Why Did Theory and Measurement Diverge?

edge_ngram's countereffect: edge_ngram fields generate multiple prefix tokens from a single value. A 5-character value like "Raemian Park" produces 5 tokens, and when applied across 5.4 million records x multiple fields, the inverted index grows substantially. The cost of the larger index degrading overall performance outweighed the benefit of switching to term lookups.

The power of filter cache: OpenSearch caches filter context query results as bitsets. When term filters are individually cached, the traversal cost is nothing more than a bitset lookup. script_score cannot leverage this cache, so there was actually no advantage.

The real bottleneck was payload size: More time was spent on response serialization + network transfer than on query execution itself. Simply excluding search-auxiliary fields from the response significantly reduced the payload.

Technical Lessons

Don't blindly trust "certain" theoretical improvements. Even if the official documentation's expensive query classification is correct, whether it's actually a bottleneck with your real data and index structure can only be determined by measuring.
The simplest approach can be the most effective. Removing unnecessary fields (a few lines of code) produced better results than complex index structure changes (2-hour edge_ngram re-indexing).
Build the benchmark tool first. With a Python script automating benchmarks, I could quantitatively verify each attempt's effect in minutes. Without it, I would have just thought "feels about the same" and moved on.

Reflections on Collaboration

Alongside technical lessons, what I felt most strongly was the importance of communication.

After the first deployment, I pushed forward with various experiments on my own while focusing on performance improvement. During this process, discussions with the product team and QA team were severely lacking. Compromises like removing lexicographic sorting for performance, and changes to the overall sort order, weren't properly discussed and communicated.

While the product team and I reached agreement on the sorting policy changes, that information wasn't shared with QA. The QA team, assuming the original sorting was the intended specification, filed the changed sorting as a bug. I overlooked the obvious fact that reaching agreement with the product team alone isn't enough — changes need to be communicated to all related teams.

The product team's sorting policy itself was scattered across 2-3 places like Slack and Notion, making it difficult to consolidate and discuss. Using this project as an opportunity, I requested the product team to unify the sorting policy into a single document.
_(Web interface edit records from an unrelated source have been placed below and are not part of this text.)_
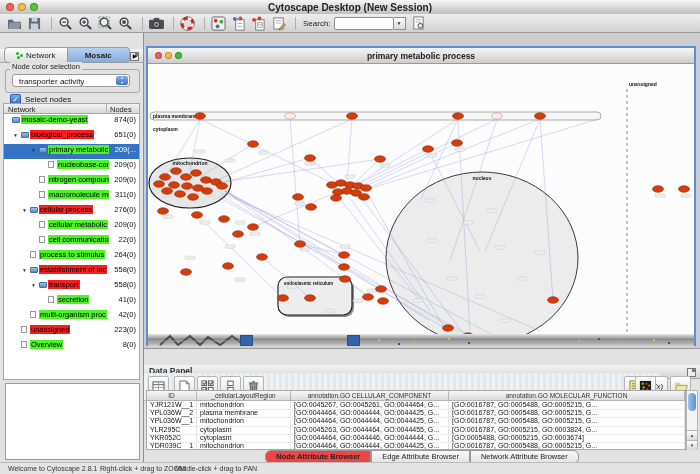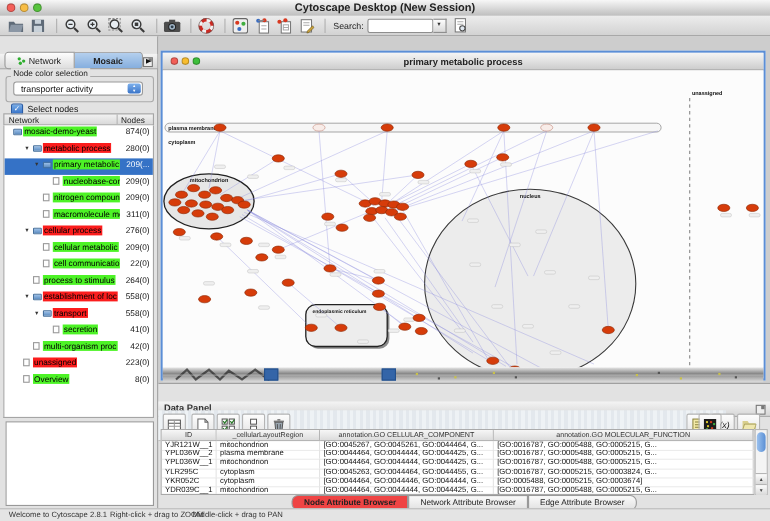--- a/index.html
+++ b/index.html
@@ -260,6 +260,12 @@
         <span class="fold" style="left: 8px;"></span>
         <span class="chip green" style="left: 17px; max-width: 86px;">mosaic-demo-yeast</span>
         <span class="cnt">874(0)</span>
+      </div>
+      <div class="trow">
+        <span class="tri" style="left: 9px;">▼</span>
+        <span class="fold" style="left: 17px;"></span>
+        <span class="chip red" style="left: 26px; max-width: 77px;">biological_process</span>
+        <span class="cnt">651(0)</span>
       </div>
       <div class="trow">
         <span class="tri" style="left: 18px;">▼</span>

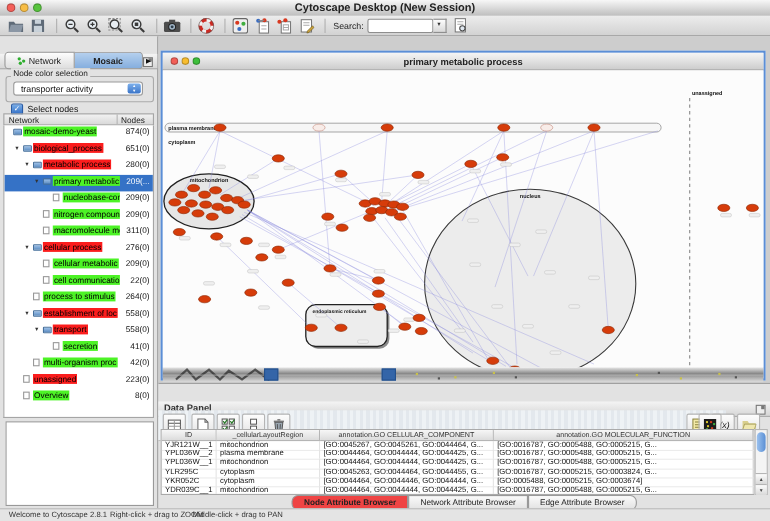--- a/index.html
+++ b/index.html
@@ -266,12 +266,6 @@
         <span class="fold" style="left: 17px;"></span>
         <span class="chip red" style="left: 26px; max-width: 77px;">biological_process</span>
         <span class="cnt">651(0)</span>
-      </div>
-      <div class="trow">
-        <span class="tri" style="left: 18px;">▼</span>
-        <span class="fold" style="left: 26px;"></span>
-        <span class="chip red" style="left: 35px; max-width: 68px;">metabolic process</span>
-        <span class="cnt">280(0)</span>
       </div>
       <div class="trow sel">
         <span class="tri" style="left: 27px;">▼</span>

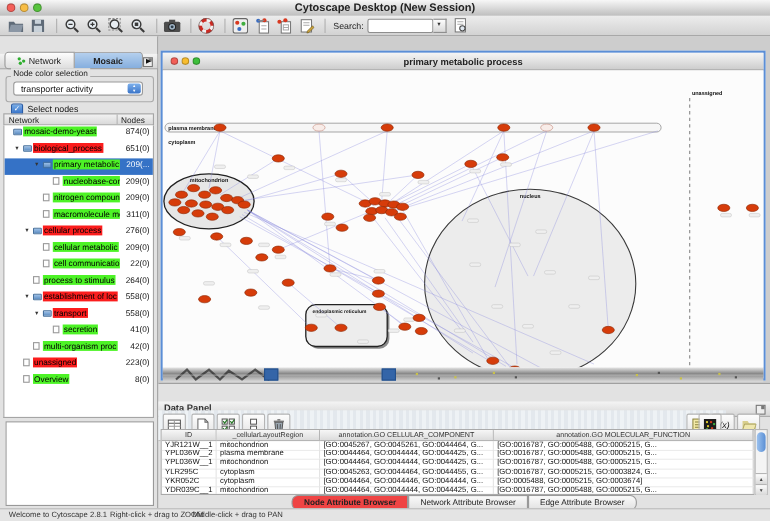--- a/index.html
+++ b/index.html
@@ -647,8 +647,8 @@
   </div>
   <div id="browser-tabs" class="abs">
       <div class="btab sel">Node Attribute Browser</div>
+      <div class="btab">Edge Attribute Browser</div>
       <div class="btab">Network Attribute Browser</div>
-      <div class="btab">Edge Attribute Browser</div>
     </div>
 </div>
No matter how good a technical improvement is, if the entire team isn't aware of the changes, only confusion remains. This experience deeply reminded me of the importance of collaboration and communication.

Live Search Results

You can see the final results in the Zimssa app. ngram partial matching, prefix matching, and combined building name + road name search all work as intended.

"늘채빌" search (ngram partial match)	"노루" search (prefix match)

"늘채" search (ngram partial match)	"테헤란" search (building + road name)

Try searching in the Zimssa app yourself. App Store | Google Play

Closing

83ms is better than before, but still far from the industry average for autocomplete (10-30ms). I'm well aware this isn't the best we can do. I keep exploring next steps like caching and switching to Completion Suggester whenever I find the time. With AI now making serious inroads into the search domain, I'll continue studying and pushing to reach industry standards.

The most important thing in performance optimization is measurement. And what's just as important as measurement is sharing.